Balancing Non-Equilibrium Driving with Nucleotide Selectivity at Kinetic Checkpoints in Polymerase Fidelity Control.

High fidelity gene transcription and replication require kinetic discrimination of nucleotide substrate species by RNA and DNA polymerases under chemical non-equilibrium conditions. It is known that sufficiently large free energy driving force is needed for each polymerization or elongation cycle to maintain far-from-equilibrium to achieve low error rates. Considering that each cycle consists of multiple kinetic steps with different transition rates, one expects that the kinetic modulations by polymerases are not evenly conducted at each step. We show that accelerations at different kinetic steps impact quite differently to the overall elongation characteristics. In particular, for forward transitions that discriminate cognate and non-cognate nucleotide species to serve as kinetic selection checkpoints, the transition cannot be accelerated too quickly nor retained too slowly to obtain low error rates, as balancing is needed between the nucleotide selectivity and the non-equilibrium driving. Such a balance is not the same as the speed-accuracy tradeoff in which high accuracy is always obtained at sacrifice of speed.

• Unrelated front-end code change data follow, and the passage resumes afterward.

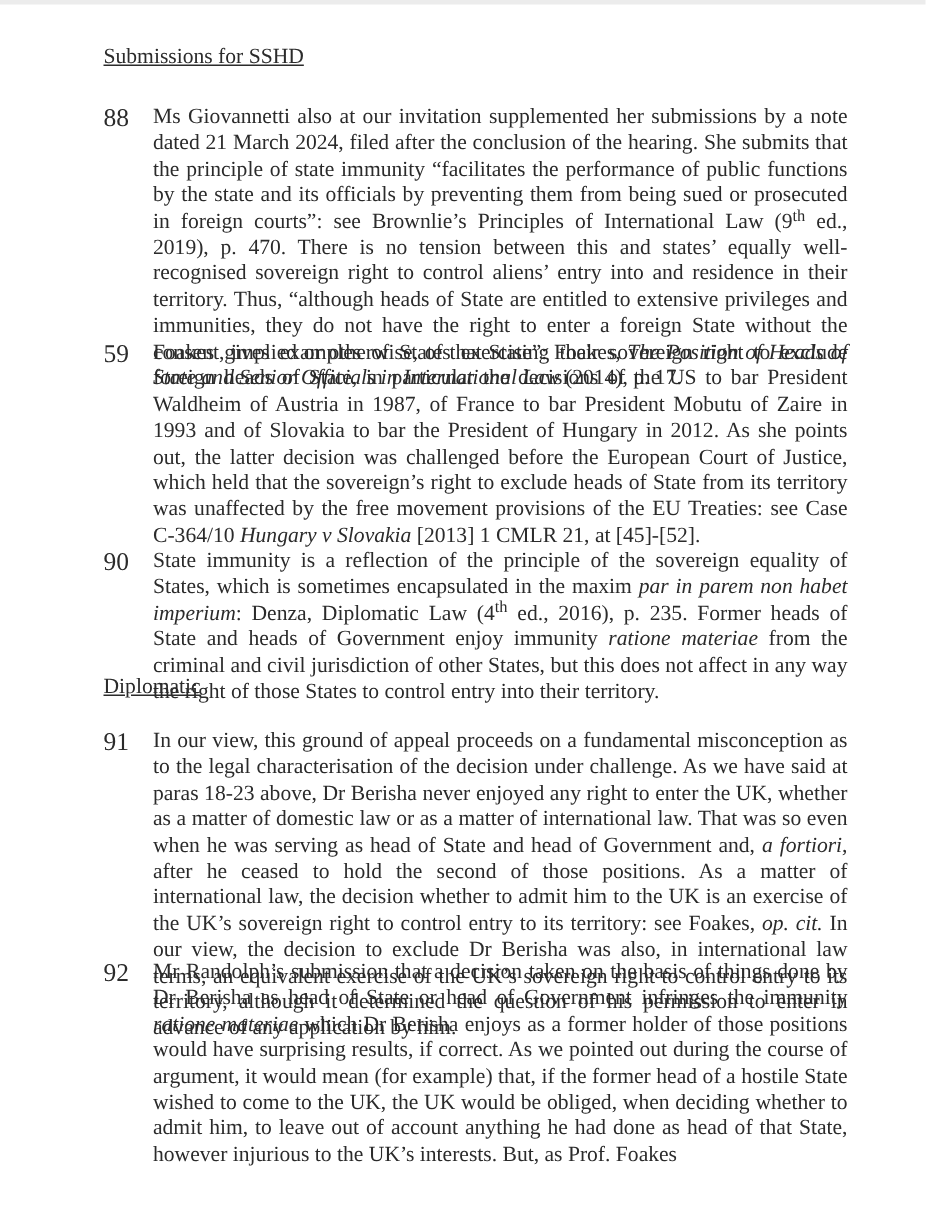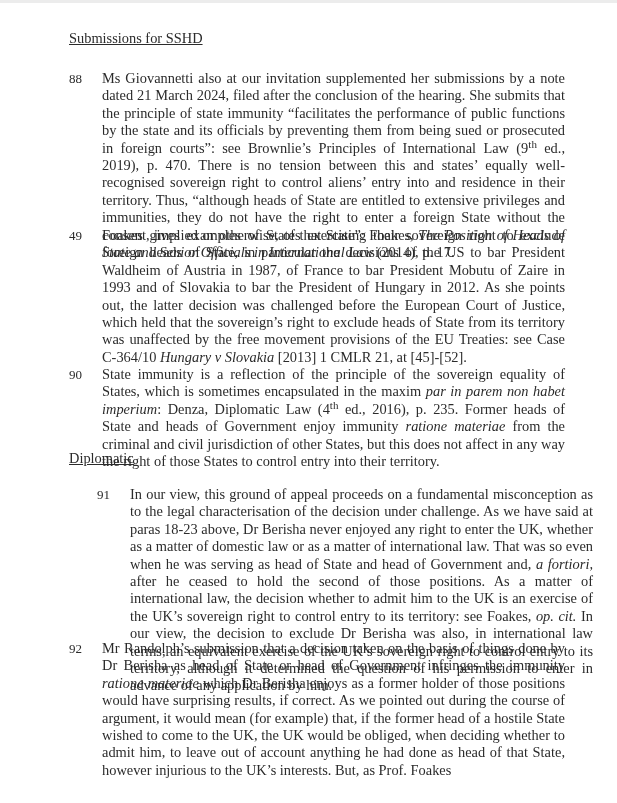--- a/index.html
+++ b/index.html
@@ -9,21 +9,21 @@
     font-family: "Liberation Serif", serif;
     color: #2b2b2b;
   }
   .page { position: relative; width: 571px; height: 803px; background: #ffffff; text-decoration: underline; }
   .topline { position: absolute; left: 0; top: 0; width: 617px; height: 3px; background: #ececec; }
   .heading {
     position: absolute; left: 69px;
     font-size: 14.4px; text-decoration: underline; line-height: 17px;
   }
   .para { position: absolute; left: 69px; width: 496px; }
-  .pnum { position: absolute; left: 0; top: 0; font-size: 13px; line-height: 17px; }
+  .pnum { position: absolute; left: 0; top: 0; font-size: 17px; line-height: 17px; }
   .ptext {
     margin-left: 33px; width: 463px;
     font-size: 14.4px; line-height: 17.4px;
     text-align: justify; hyphens: none;
   }
   .ptext i { font-style: italic; }
   sup { font-size: 11px; line-height: 0; vertical-align: 5px; }
 </style>
 </head>
 <body>
@@ -32,32 +32,32 @@
   <div class="topline"></div>
 
   <div class="heading" style="top:30px;">Submissions for SSHD</div>
 
   <div class="para" style="top:70px;">
     <span class="pnum">88</span>
     <div class="ptext"><span>Ms Giovannetti also at our invitation supplemented her submissions by a note dated 21 March 2024, filed after the conclusion of the hearing. She submits that the principle of state immunity “facilitates the performance of public functions by the state and its officials by preventing them from being sued or prosecuted in foreign courts”: see Brownlie’s Principles of International Law (9</span><sup>th</sup><span> ed., 2019), p. 470. There is no tension between this and states’ equally well-recognised sovereign right to control aliens’ entry into and residence in their territory. Thus, “although heads of State are entitled to extensive privileges and immunities, they do not have the right to enter a foreign State without the consent, implied or otherwise, of that State”: Foakes, </span><i>The Position of Heads of State and Senior Officials in International Law</i><span> (2014), p. 17.</span></div>
   </div>
 
   <div class="para" style="top:227px;">
-    <span class="pnum">49</span>
+    <span class="pnum">59</span>
     <div class="ptext"><span>Foakes gives examples of States exercising their sovereign right to exclude foreign heads of State, in particular the decisions of the US to bar President Waldheim of Austria in 1987, of France to bar President Mobutu of Zaire in 1993 and of Slovakia to bar the President of Hungary in 2012.  As she points out, the latter decision was challenged before the European Court of Justice, which held that the sovereign’s right to exclude heads of State from its territory was unaffected by the free movement provisions of the EU Treaties: see Case C-364/10 </span><i>Hungary v Slovakia</i><span> [2013] 1 CMLR 21, at [45]-[52].</span></div>
   </div>
 
   <div class="para" style="top:366px;">
     <span class="pnum">90</span>
     <div class="ptext"><span>State immunity is a reflection of the principle of the sovereign equality of States, which is sometimes encapsulated in the maxim </span><i>par in parem non habet imperium</i><span>: Denza, Diplomatic Law (4</span><sup>th</sup><span> ed., 2016), p. 235. Former heads of State and heads of Government enjoy immunity </span><i>ratione materiae</i><span> from the criminal and civil jurisdiction of other States, but this does not affect in any way the right of those States to control entry into their territory.</span></div>
   </div>
 
   <div class="heading" style="top:450px;">Diplomatic</div>
 
-  <div class="para" style="top:486px;margin-left:28px;">
+  <div class="para" style="top:486px;">
     <span class="pnum">91</span>
     <div class="ptext"><span>In our view, this ground of appeal proceeds on a fundamental misconception as to the legal characterisation of the decision under challenge. As we have said at paras 18-23 above, Dr Berisha never enjoyed any right to enter the UK, whether as a matter of domestic law or as a matter of international law. That was so even when he was serving as head of State and head of Government and, </span><i>a fortiori,</i><span> after he ceased to hold the second of those positions. As a matter of international law, the decision whether to admit him to the UK is an exercise of the UK’s sovereign right to control entry to its territory: see Foakes, </span><i>op. cit.</i><span> In our view, the decision to exclude Dr Berisha was also, in international law terms, an equivalent exercise of the UK’s sovereign right to control entry to its territory, although it determined the question of his permission to enter in advance of any application by him.</span></div>
   </div>
 
   <div class="para" style="top:640px;">
     <span class="pnum">92</span>
     <div class="ptext"><span>Mr Randolph’s submission that a decision taken on the basis of things done by Dr Berisha as head of State or head of Government infringes the immunity </span><i>ratione materiae</i><span> which Dr Berisha enjoys as a former holder of those positions would have surprising results, if correct. As we pointed out during the course of argument, it would mean (for example) that, if the former head of a hostile State wished to come to the UK, the UK would be obliged, when deciding whether to admit him, to leave out of account anything he had done as head of that State, however injurious to the UK’s interests. But, as Prof. Foakes</span></div>
   </div>
 </div>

For illustration purposes, we used three-state and five-state models of nucleotide addition in the polymerase elongation and show how the non-equilibrium steady state characteristics change upon variations on stepwise forward or backward kinetics. Notably, by using the multi-step elongation schemes and parameters from T7 RNA polymerase transcription elongation, we demonstrate that individual transitions serving as selection checkpoints need to proceed at moderate rates in order to sustain the necessary non-equilibrium drives as well as to allow nucleotide selections for an optimal error control. We also illustrate why rate-limiting conformational transitions of the enzyme likely play a significant role in the error reduction.